Daha sağlıklı bir duruş için pilates: Pilates ,omurga çevresindeki derin sabitleyici kasların güçlenmesi için önemli bir sistemdir. Özellikle menopoz ile hızlanmaya başlayan kemik erimesi, omurga çevresindeki derin sabitleyici kaslardaki zayıflığın önüne geçilmesi ve daha sağlıklı bir postüre sahip olmanız için pilates yaşam kalitenizi arttıracaktır. Omurga esnekliği ve duruş bozukluğunun önüne geçmek için kişinin haftada 1-2 gün mat pilates ile birlite reformer pilates (aletli pilates) yapılması, yaşam kalitesini arttıracaktır ve daha dik durmanızı sağlayacaktır. 🙂 Pilates ile ilgili daha fazla bilgi almak için Pilatese Yeni Başlayanlar İçin Öneriler yazımızı inceleyebilirsiniz.

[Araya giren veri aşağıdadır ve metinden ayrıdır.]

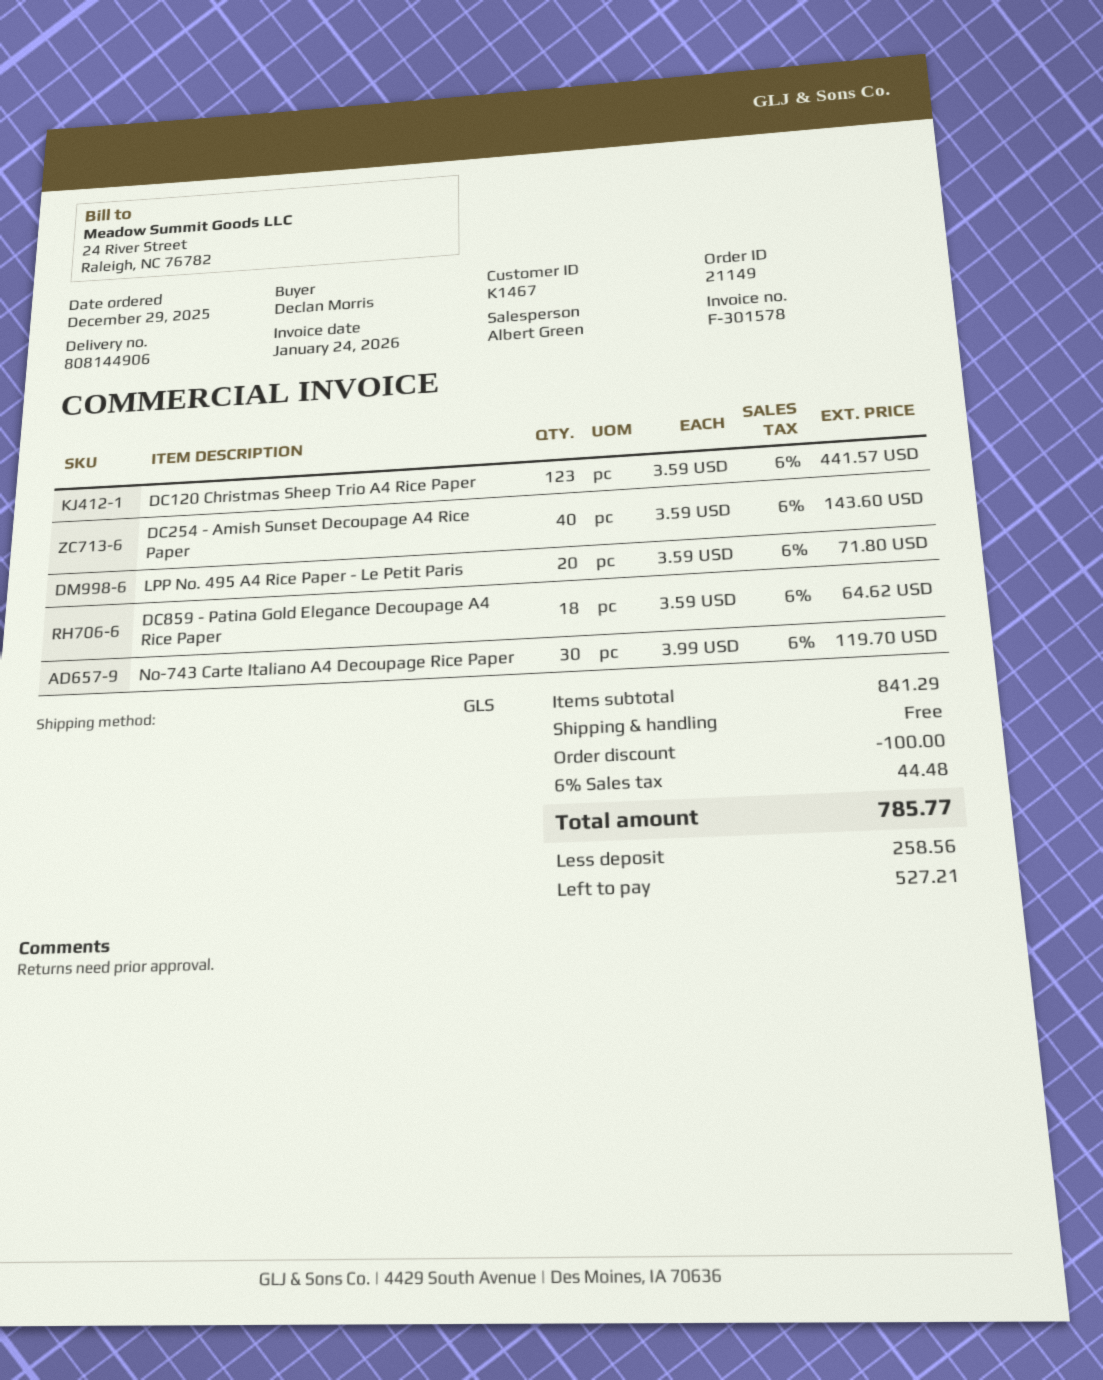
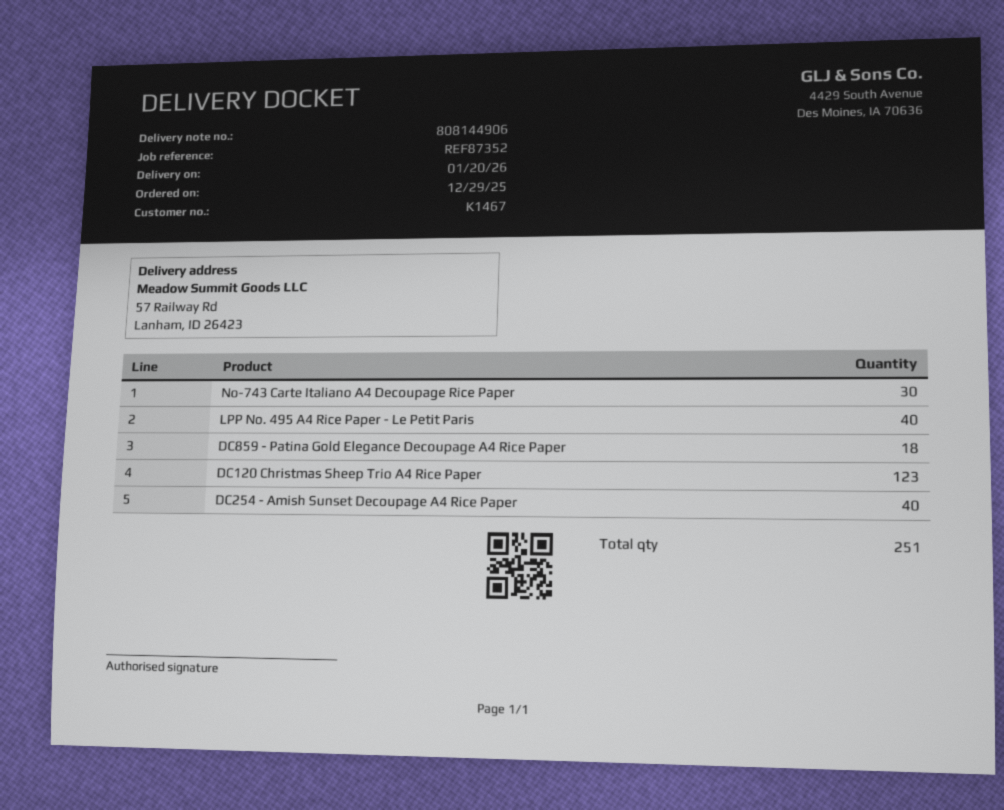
LPP No. 495 A4 Rice Paper - Le Petit Paris: 20 -> 40

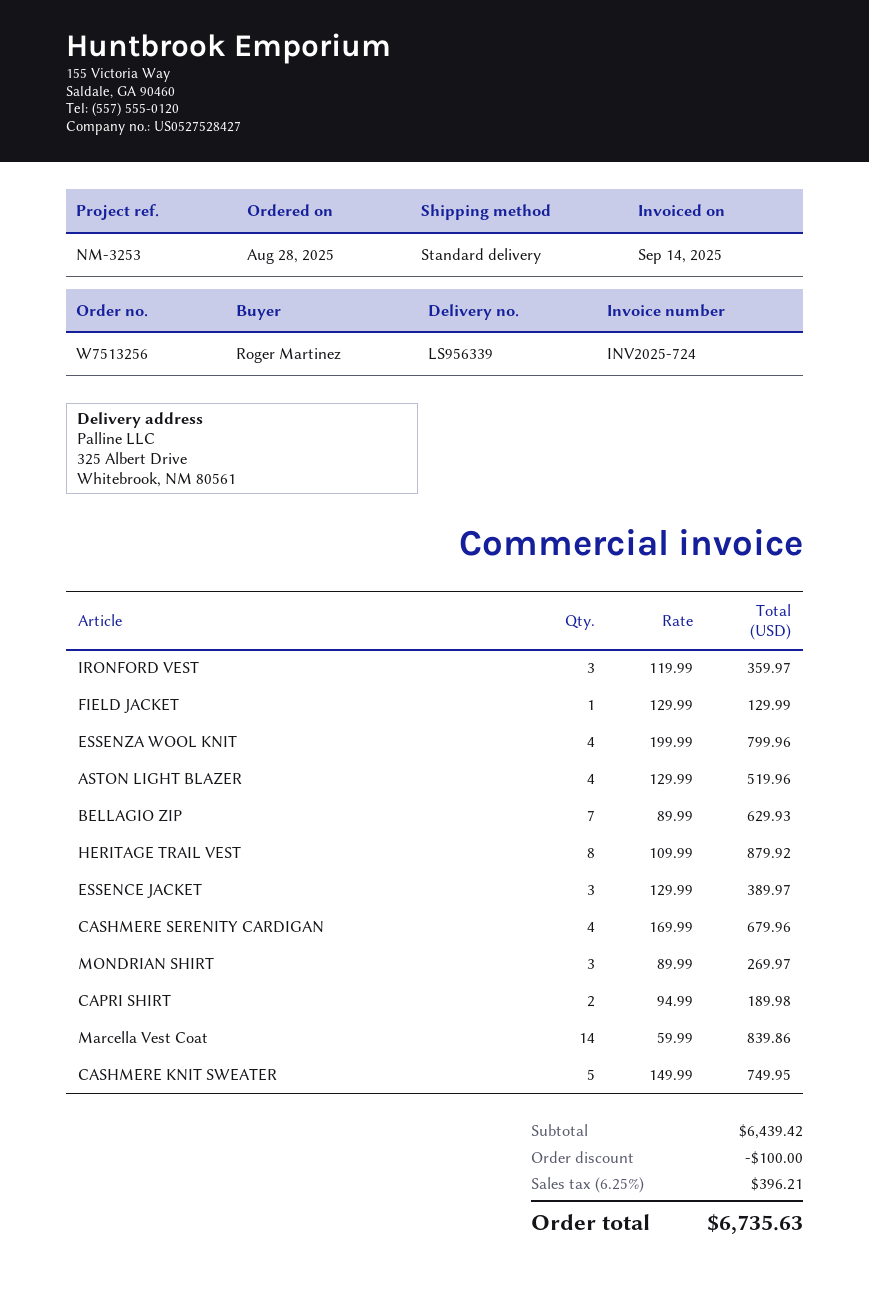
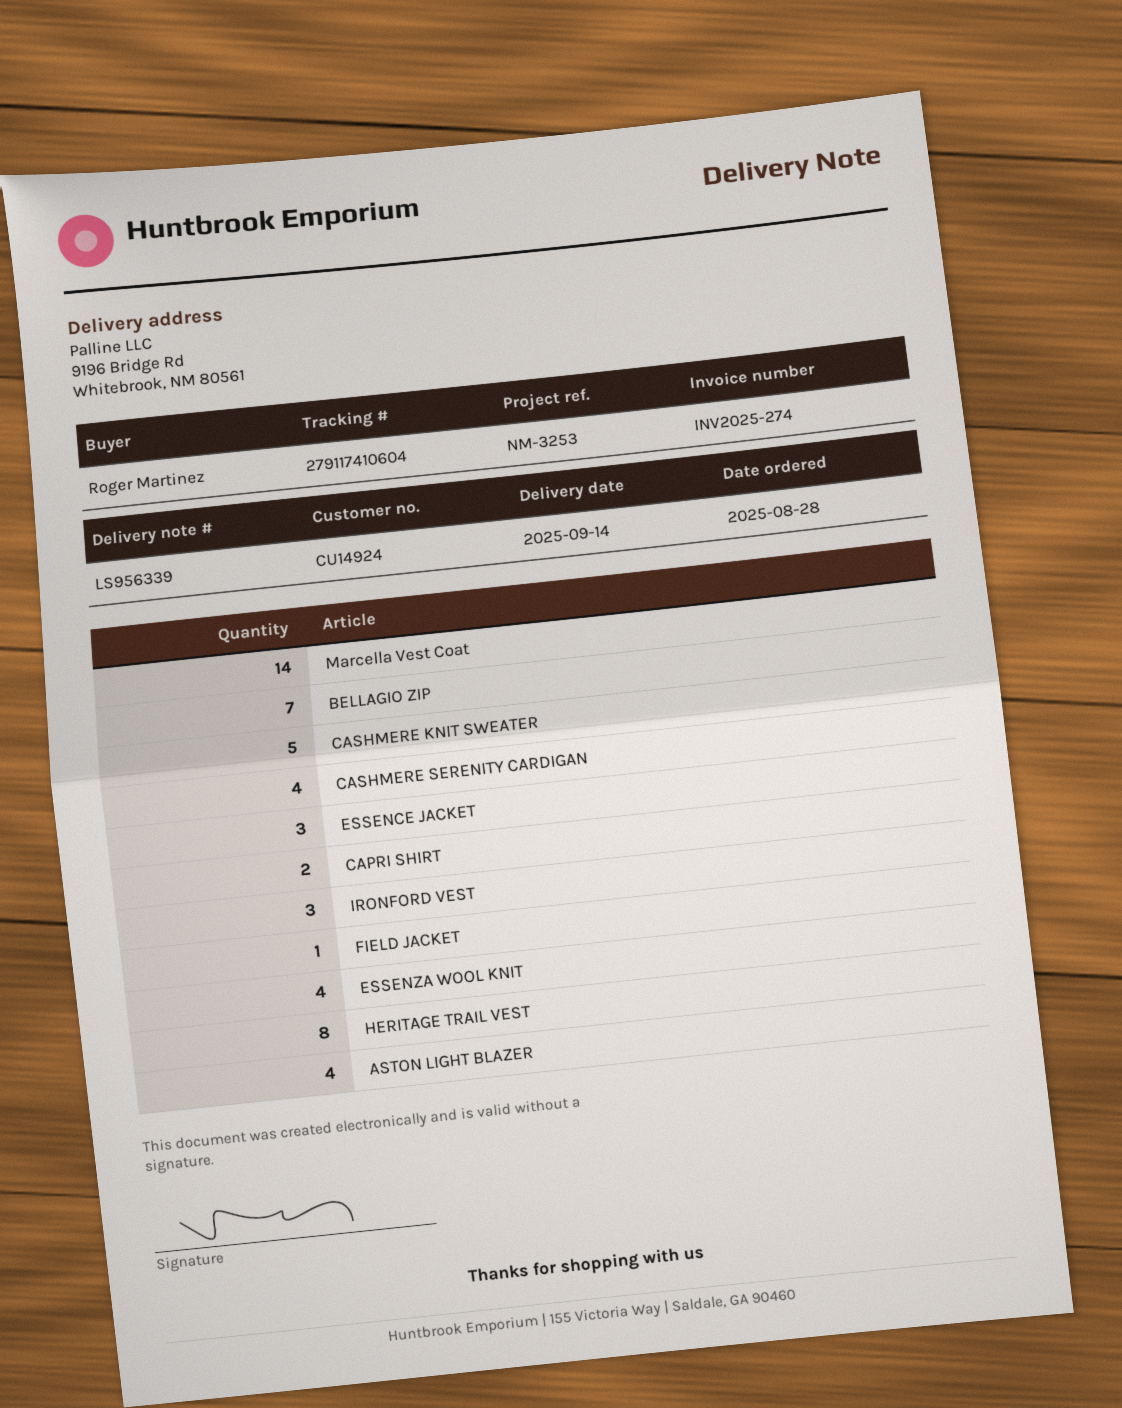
invoice number: INV2025-724 -> INV2025-274
ship to: 325 Albert Drive, Whitebrook, NM 80561 -> 9196 Bridge Rd, Whitebrook, NM 80561
MONDRIAN SHIRT: 3 -> none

Aerobik egzersiz yapın: Düzenli yapılan aerobik egzersizlerin fonksiyonel is kapasitesini ve günlük yasam aktivitelerinde toleransı arttırdığı bilinmektedir. Bunun yanında psikolojik stresi azalttığı, hormonal değişikliklere yol açtığı, kalp-damar hastalığı ve diyabet riskini azalttığı ve kişinin yaşam kalitesini arttırdığı bilinmektedir. Aerobik egzersizlerin kemik yoğunluğu üzerindeki etkilerini inceleyen çeşitli çalısmalar yapılmıstır ve kemikler üzerinde olumlu etkisi olduğu bildirilmistir. Yürüyüsün kemik mineral yoğunluğu üzerindeki etkileri ise yapılan çalışmalar sonucunda olumlu yönde olduğu belirlenmiştir.
İyi beslenin: Kalsiyum yönünden zengin besinler tüketin. Beslenmenizi organize edemiyorsanız mutlaka bir diyetisyenden destek alın. Ostopopozda beslenmenizin egzersizinizle birlikte ilerlemesi önemli noktalardan biridir.